The polling places are open until 8 p.m. The voting place in Beacon Falls is Laurel Ledge School, 30 Highland Ave. In Prospect, voters can cast their ballot at the Volunteer Fire Department, 26 New Haven Road.
The referendum is on whether to authorize the school district to bond the $46.7 million for the project. Authorizing the issuance of bonds does not mean the district will spend the entire $46.7 million.
The project consists of building a new elementary school in Prospect to replace Community and Algonquin schools, major renovations to Laurel Ledge Elementary School in Beacon Falls, and converting Algonquin School into the new district office.
Under the proposal, a 85,630-square-foot, pre-kindergarten through fifth grade school will be built on a 49-acre site at 75 New Haven Road in Prospect, known as the Tallmadge Hill Road property.

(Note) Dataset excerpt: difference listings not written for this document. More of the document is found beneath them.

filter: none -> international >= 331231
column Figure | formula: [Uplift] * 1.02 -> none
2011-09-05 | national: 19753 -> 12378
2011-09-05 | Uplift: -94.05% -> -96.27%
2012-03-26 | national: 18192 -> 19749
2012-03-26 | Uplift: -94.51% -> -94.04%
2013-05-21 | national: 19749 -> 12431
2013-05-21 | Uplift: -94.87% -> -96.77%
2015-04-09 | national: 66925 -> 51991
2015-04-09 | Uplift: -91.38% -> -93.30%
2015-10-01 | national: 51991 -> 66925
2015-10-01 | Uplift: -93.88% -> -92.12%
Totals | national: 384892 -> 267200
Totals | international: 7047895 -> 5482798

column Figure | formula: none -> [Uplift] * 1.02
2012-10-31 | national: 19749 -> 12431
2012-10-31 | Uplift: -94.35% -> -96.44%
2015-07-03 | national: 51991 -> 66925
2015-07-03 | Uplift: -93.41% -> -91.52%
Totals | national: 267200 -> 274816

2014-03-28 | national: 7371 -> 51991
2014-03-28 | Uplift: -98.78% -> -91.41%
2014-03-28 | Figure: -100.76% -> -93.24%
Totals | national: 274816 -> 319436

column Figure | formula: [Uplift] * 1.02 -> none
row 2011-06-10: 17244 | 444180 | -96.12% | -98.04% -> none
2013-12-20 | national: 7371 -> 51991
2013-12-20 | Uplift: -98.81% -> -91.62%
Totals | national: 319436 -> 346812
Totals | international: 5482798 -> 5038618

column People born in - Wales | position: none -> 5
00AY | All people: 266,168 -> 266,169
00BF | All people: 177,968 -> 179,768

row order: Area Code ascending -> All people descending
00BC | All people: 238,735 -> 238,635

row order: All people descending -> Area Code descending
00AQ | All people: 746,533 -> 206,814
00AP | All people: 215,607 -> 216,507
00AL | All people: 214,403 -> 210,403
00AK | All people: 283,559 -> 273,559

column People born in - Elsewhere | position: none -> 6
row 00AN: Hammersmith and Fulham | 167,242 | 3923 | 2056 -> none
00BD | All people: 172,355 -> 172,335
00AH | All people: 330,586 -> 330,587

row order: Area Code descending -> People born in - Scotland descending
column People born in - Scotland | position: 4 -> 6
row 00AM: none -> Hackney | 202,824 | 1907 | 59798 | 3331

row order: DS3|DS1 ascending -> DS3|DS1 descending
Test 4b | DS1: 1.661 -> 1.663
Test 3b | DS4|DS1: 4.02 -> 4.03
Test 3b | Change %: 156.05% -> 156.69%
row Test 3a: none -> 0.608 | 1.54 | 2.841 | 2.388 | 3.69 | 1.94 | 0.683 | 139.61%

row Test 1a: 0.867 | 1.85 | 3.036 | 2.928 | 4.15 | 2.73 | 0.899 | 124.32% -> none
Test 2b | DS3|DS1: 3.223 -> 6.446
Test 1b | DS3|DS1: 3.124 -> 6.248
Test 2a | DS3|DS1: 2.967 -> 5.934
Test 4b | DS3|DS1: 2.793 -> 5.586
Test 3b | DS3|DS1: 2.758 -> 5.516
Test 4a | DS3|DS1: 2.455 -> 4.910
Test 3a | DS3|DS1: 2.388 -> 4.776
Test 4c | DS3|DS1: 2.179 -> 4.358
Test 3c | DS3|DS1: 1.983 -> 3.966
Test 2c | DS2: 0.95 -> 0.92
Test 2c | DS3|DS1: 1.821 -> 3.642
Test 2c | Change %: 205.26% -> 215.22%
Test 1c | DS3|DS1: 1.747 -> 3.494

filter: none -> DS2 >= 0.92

Plans for Laurel Ledge include building new corridors to connect all of the buildings at the campus-style school and renovating the bathrooms. One science and one music classroom along with two new bathrooms will also be added to the school as well.
The proposal also calls for renovations to Algonquin School to turn the school into the district’s new central office.
The two-story wing of Algonquin would be demolished and replaced with parking. The remaining portion will be renovated for office space with an all-purpose room for school and community events. The annex at the school would be saved for future use.
In total, the project is anticipated to cost $46.7 million. The state is expected to reimburse the district about 68 percent on the eligible costs of the project.
The largest cost of the project is the new school, which is estimated at $36.6 million. The renovations at Laurel Ledge are expected to cost $7.75 million. It’s estimated that turning Algonquin School into the district office will cost $2.4 million.
After the anticipated state reimbursement is factored in, Prospect and Beacon Falls will be left to pay roughly $19.7 million. The cost will be divided between the towns using the same ratio as the school budget with Prospect covering about 60 percent and Beacon Falls about 40 percent. Prospect’s share is estimated at $11.8 million, leaving Beacon Falls to pay for the remaining $7.9 million.
According to recent figures supplied to school officials by the board’s bond counsel, the project will cost taxpayers in both towns an additional $102 in taxes for every $100,000 in assessed value for each year over the 20-year bond. The figure is based on the current grand lists of both towns, and could fluctuate with changes in the grand lists over time.